What’s brilliant about User Experience (UX) designers is they are problem solvers at heart, and what makes UX designers unique is they take a user-centered approach to problem-solving. Let's apply this user-centered approach to elevate the way your targeted audience (your organizations' leadership) views your UX team.
The 3-step approach:
- Take a user-centered approach by deeply understanding your targeted audience
- Teach your team more effective communication skills
- Apply those communication skills in general and specific ways to your targeted audience
Your targeted audience
As a team identify your internal users. In this case, it will be executives from C level to individual product owners. The sales executive will have a different profile than an operations executive. Tailor communication strategies based on these profiles. For example. A sales executive in a SAAS organization will find well formed case studies an invaluable resource, potentially something they would use in front of prospective customers sharing how we design based on a user-first approach. An operations executive will care more about how fast we are able to go market with improvements or a new feature.
Develop the skills needed in your team to communicate in the most effective way
A unique approach to understanding your team’s strengths and weaknesses is to view your team as the organization views you. I learned early on in my career that successfully completing work tasks is only part of the equation. The other part is perception. Although you have the requisite skills on your team to create user stories, build useful journey maps, and test users in the most effective way, does your organization know that you are subject-matter experts (SME)? Do they know that you have team members that are highly respected in the industry? I have built the case for why communication is a critical part of how your team is perceived, now let’s talk about how to improve this skill.
- Teach EACH individual on your team how to develop their unique brand. The objective is simple. Improve the way your team communicates about projects they are working on, sharing their design approach, etc.
- Establish a passive way to share information about your individual team members and collective team within your organization. This must not be technical, but rather tell stories. Highlight team members such as highlighting a recent publication they were featured in. Take the time to build case studies intended for internal consumption.
Control the narrative
Now that we will improve the way we communicate with your internal users by helping each individual team member improve their communication skills along with a deeper understanding of our internal users by developing different profiles, let’s talk about HOW we will share this information. I will provide general communication technique then I will dive into some methods based on a user profile.
- Use clear and simple words. Don't distract your audience with information that may block them from hearing what you are saying. Avoid using industry terms they may not be familiar with. We are not trying to teach them our process, simple to share information that is valuable to them. This requires you are clear in what you want to share, and aren't introducing information that detracts.
- Tell stories As designers, our work lends itself to great story telling. Our process of identifying an issue, presenting alternative answers to the problem, determining which solution is best, and lastly sharing the improvements made is a great story!
- Have a collective area where users can access more in-depth information if they like, but not directly shared such a s a wiki page.
- Create excitement around your work about the work your team is doing moving the software forward
Specific approach based on a user profile:
- Once you have defined each user profile, communicate to that narrative in every way possible. This could be a conversation around the water cooler, or sharing a specific case studies that you deem important to share. This isn’t intended to limit communication, only directing the conversation to what will bring the most value.
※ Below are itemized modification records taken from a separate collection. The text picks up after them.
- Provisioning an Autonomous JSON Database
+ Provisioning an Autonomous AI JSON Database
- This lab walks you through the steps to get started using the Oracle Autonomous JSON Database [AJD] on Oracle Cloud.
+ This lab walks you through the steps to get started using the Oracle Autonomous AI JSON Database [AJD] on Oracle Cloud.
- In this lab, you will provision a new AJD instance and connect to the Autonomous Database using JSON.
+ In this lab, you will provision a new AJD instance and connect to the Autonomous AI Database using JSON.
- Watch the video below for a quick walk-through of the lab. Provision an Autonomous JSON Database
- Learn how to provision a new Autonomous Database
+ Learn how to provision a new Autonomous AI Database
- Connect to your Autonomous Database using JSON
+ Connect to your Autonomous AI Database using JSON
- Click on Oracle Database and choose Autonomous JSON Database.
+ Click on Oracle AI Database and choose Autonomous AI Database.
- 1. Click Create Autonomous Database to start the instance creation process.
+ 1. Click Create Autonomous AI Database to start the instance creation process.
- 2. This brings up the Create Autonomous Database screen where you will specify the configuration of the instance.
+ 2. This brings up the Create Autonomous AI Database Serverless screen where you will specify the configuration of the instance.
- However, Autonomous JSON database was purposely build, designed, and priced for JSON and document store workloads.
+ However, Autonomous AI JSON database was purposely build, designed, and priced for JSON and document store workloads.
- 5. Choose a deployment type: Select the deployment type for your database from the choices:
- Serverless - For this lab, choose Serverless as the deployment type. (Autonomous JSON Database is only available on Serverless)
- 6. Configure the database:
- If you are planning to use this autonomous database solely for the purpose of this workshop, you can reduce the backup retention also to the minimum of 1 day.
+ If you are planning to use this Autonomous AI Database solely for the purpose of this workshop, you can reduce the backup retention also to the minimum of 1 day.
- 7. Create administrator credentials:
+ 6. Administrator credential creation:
- Avoid sharing information that isn’t relevant to a specific user. Your audience has a limited amount of bandwidth. Let's make the most of that time.
It is equally important that your UX team completes work related tasks in the best way, but also how you share who your team is, and how we go about our work. This communication to your organization needs to be concise and relevant to your audience. How do you make that happen? Develop communication skills on your team, and develop a better method of sharing your information based on who is listening. This is done by creating internal user profiles and focusing the conversation in a way that brings the most value to your targeted audience. Sound familiar UX designers? Of course it does. Understanding our users is a mantra we use daily to build user interfaces based on a deep understanding of our audience. Let’s make our communication to our internal users, as effective as our designs are to the folks that use our application designs.